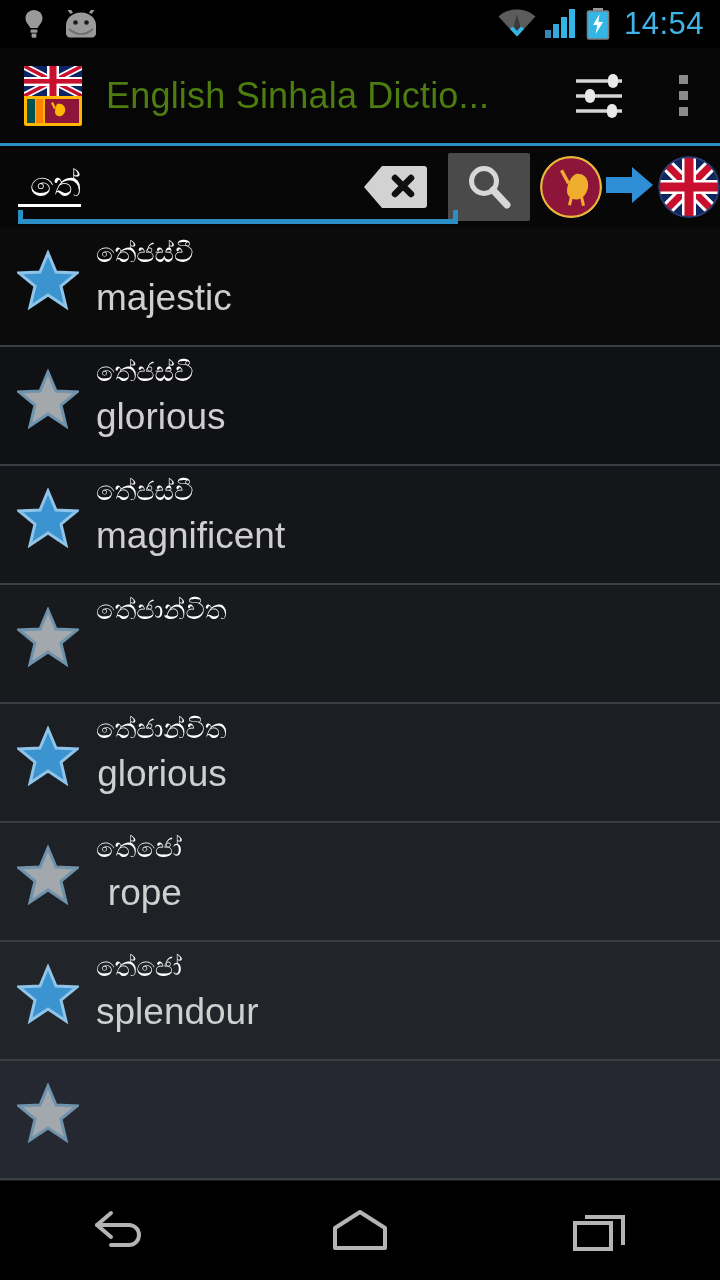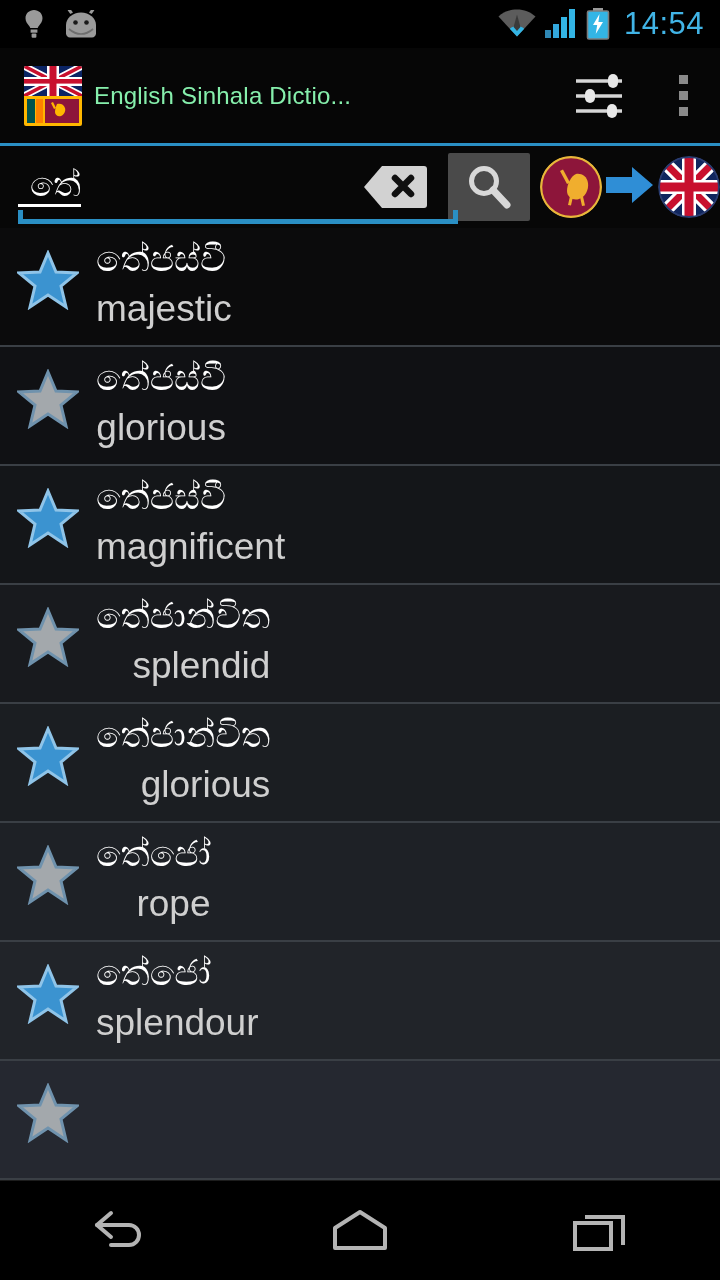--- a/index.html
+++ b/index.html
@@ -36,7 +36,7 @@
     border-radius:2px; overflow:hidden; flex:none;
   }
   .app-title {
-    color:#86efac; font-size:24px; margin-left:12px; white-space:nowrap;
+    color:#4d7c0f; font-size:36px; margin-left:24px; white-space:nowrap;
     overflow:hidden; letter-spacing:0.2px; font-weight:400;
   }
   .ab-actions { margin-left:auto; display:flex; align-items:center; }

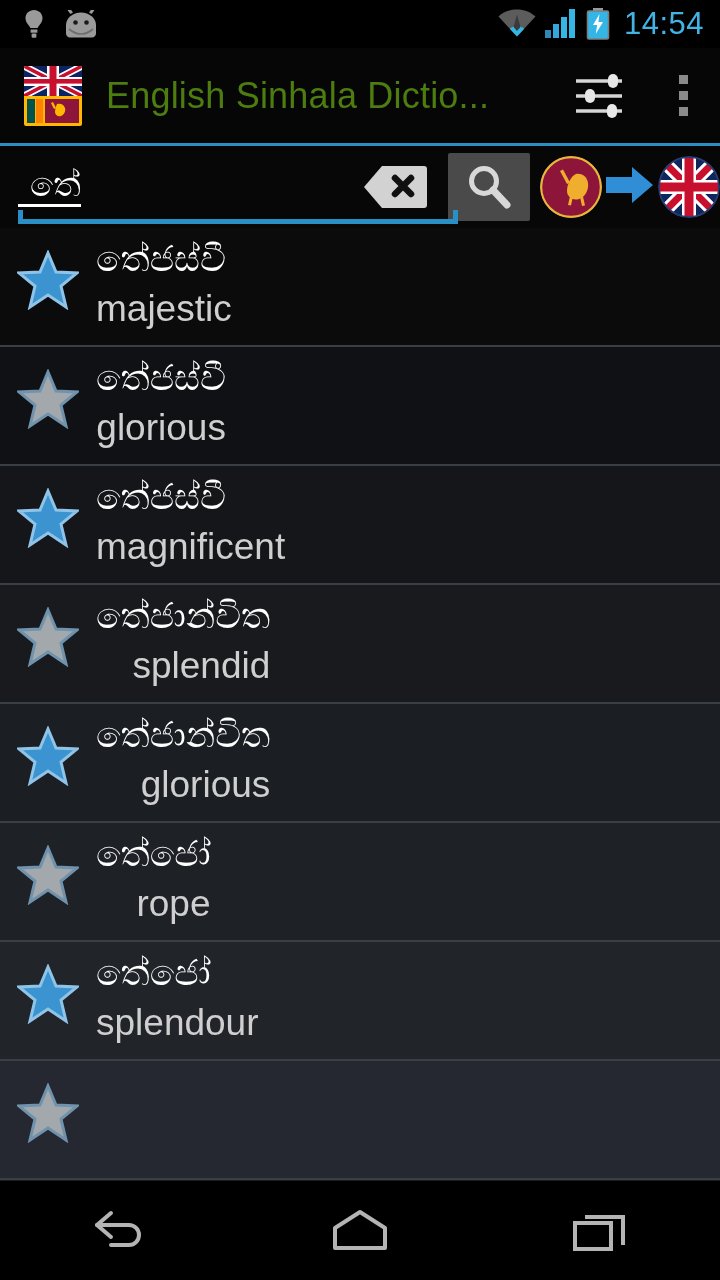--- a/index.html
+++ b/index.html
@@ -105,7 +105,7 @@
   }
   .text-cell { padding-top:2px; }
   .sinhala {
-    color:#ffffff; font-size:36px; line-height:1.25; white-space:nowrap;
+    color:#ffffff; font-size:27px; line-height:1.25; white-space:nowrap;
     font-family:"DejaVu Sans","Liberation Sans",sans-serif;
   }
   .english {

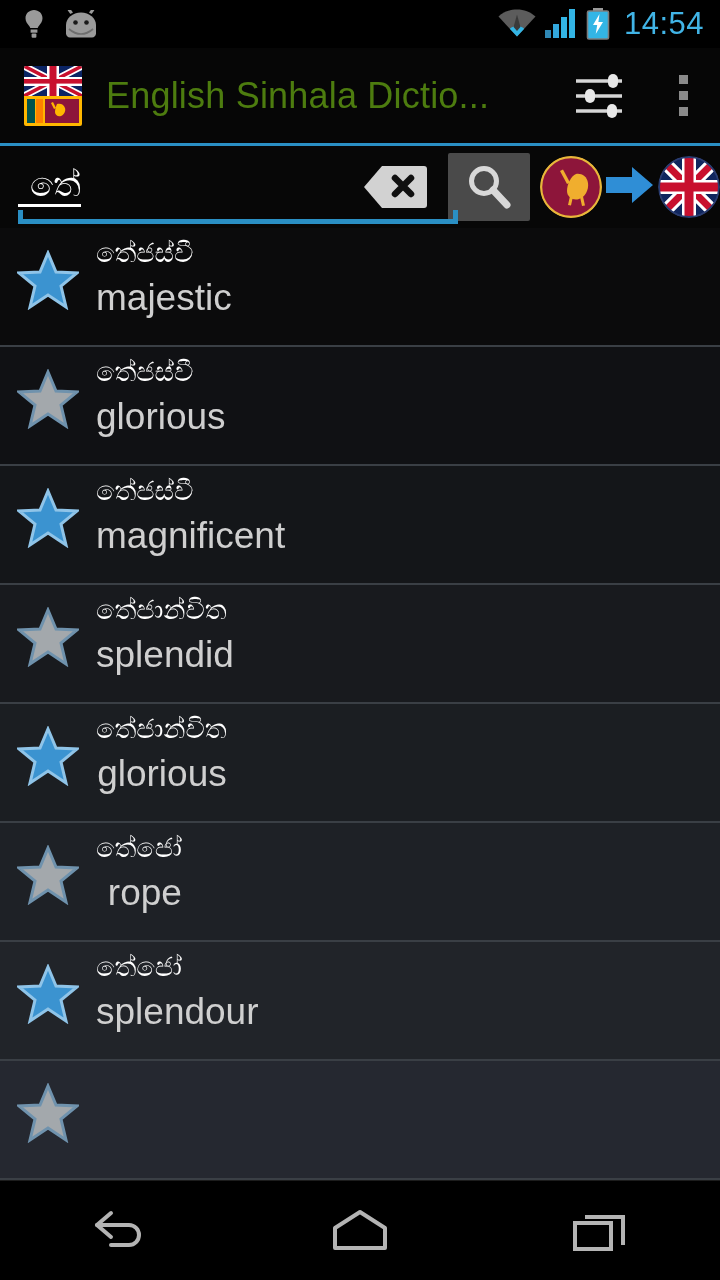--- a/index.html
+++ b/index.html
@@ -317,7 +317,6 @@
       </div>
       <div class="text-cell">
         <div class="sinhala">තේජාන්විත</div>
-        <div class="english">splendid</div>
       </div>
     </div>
- - -
= YOUR GOAL =
Output all of the data exactly. Skip the pictures.

= RESULT OF THIS EXERCISE =
--- a/index.html
+++ b/index.html
@@ -36,7 +36,7 @@
     border-radius:2px; overflow:hidden; flex:none;
   }
   .app-title {
-    color:#86efac; font-size:24px; margin-left:12px; white-space:nowrap;
+    color:#4d7c0f; font-size:36px; margin-left:24px; white-space:nowrap;
     overflow:hidden; letter-spacing:0.2px; font-weight:400;
   }
   .ab-actions { margin-left:auto; display:flex; align-items:center; }

--- a/index.html
+++ b/index.html
@@ -105,7 +105,7 @@
   }
   .text-cell { padding-top:2px; }
   .sinhala {
-    color:#ffffff; font-size:36px; line-height:1.25; white-space:nowrap;
+    color:#ffffff; font-size:27px; line-height:1.25; white-space:nowrap;
     font-family:"DejaVu Sans","Liberation Sans",sans-serif;
   }
   .english {

--- a/index.html
+++ b/index.html
@@ -317,7 +317,6 @@
       </div>
       <div class="text-cell">
         <div class="sinhala">තේජාන්විත</div>
-        <div class="english">splendid</div>
       </div>
     </div>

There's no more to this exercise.